The one amendment that affects cannabis removed the mandatory sentences for between 6 and 200 plants if, and only if, no aggravating factors apply. Let me repeat that to be clear: the Senate amendment did not remove mandatory jail time for under 200 plants. It only removed jail as an option if none of the aggravating factors are present.
Unfortunately the aggravating factors are so broad as to make the amendment nearly meaningless. Mandatory minimums will still be imposed for producing between 1 and 200 cannabis plants for the purpose of trafficking if there were weapons used or found, the location was booby trapped or rendered unsafe, the production created a danger to the public in a residential area or the property of a third party (ie, a rental unit) was used in the offence. These four factors are called “aggravating factors” and they also increase the mandatory sentences if more plants are being grown.
On a practical level, this will impact renters disproportionately. Also, when was the last time a cannabis production site in a residential area was not considered to be a danger to the public?
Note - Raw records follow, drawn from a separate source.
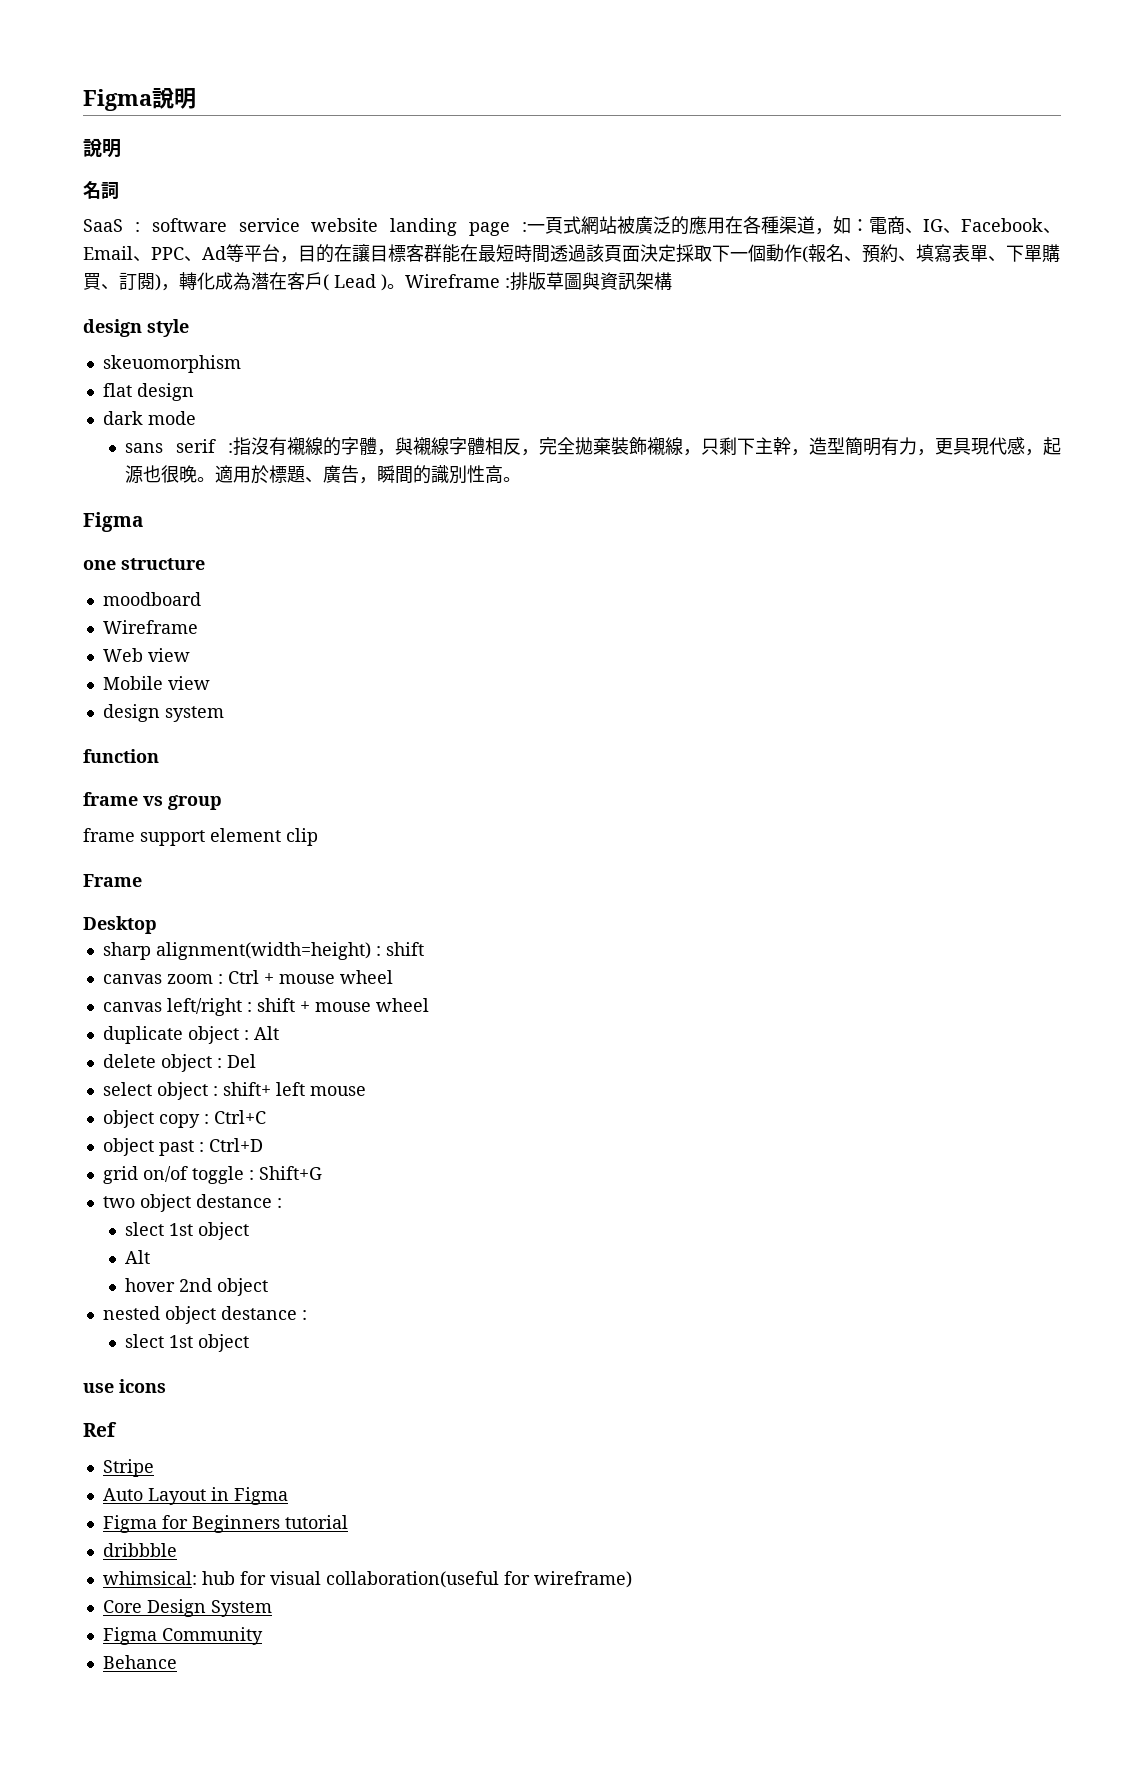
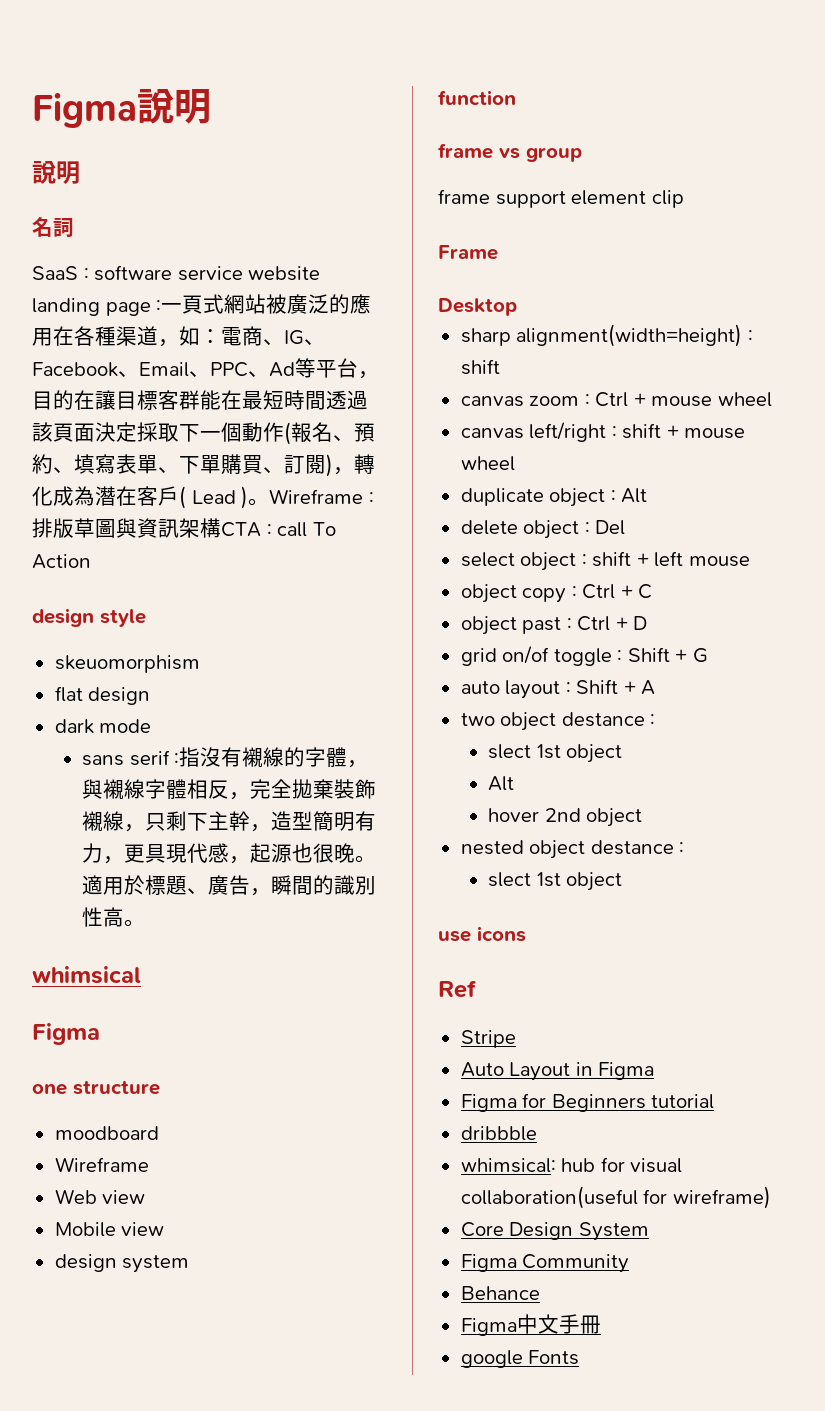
- Wireframe :排版草圖與資訊架構
+ Wireframe :排版草圖與資訊架構CTA : call To Action
+ whimsical
- select object : shift+ left mouse
+ select object : shift + left mouse
- object copy : Ctrl+C
+ object copy : Ctrl + C
- object past : Ctrl+D
+ object past : Ctrl + D
- grid on/of toggle : Shift+G
+ grid on/of toggle : Shift + G
+ auto layout : Shift + A
+ Figma中文手冊
+ google Fonts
Prohibitionists have mounted a decade-long propaganda war that has successfully convinced the public that cannabis can only be produced unsafely – something we know is completely false but that has become dogma. This means that, if you grow cannabis to sell (or even give away), in order to avoid the impact of the mandatory sentences you basically have to do it on rural property that you own. Oh, and by the way, if you do it on property you own you run the very real risk that the government will seek to forfeit that property, in some cases without even needing to convict you of the crime!
If you produce between 1 and 200 plants for the purpose of trafficking and one of the aggravating factors is present, you will be sentenced to nine months in prison.
If you produce between 201 and 500 plants for any purpose you will be sentenced to one year in prison. If any of the aggravating factors are present, the sentence is increased to eighteen months.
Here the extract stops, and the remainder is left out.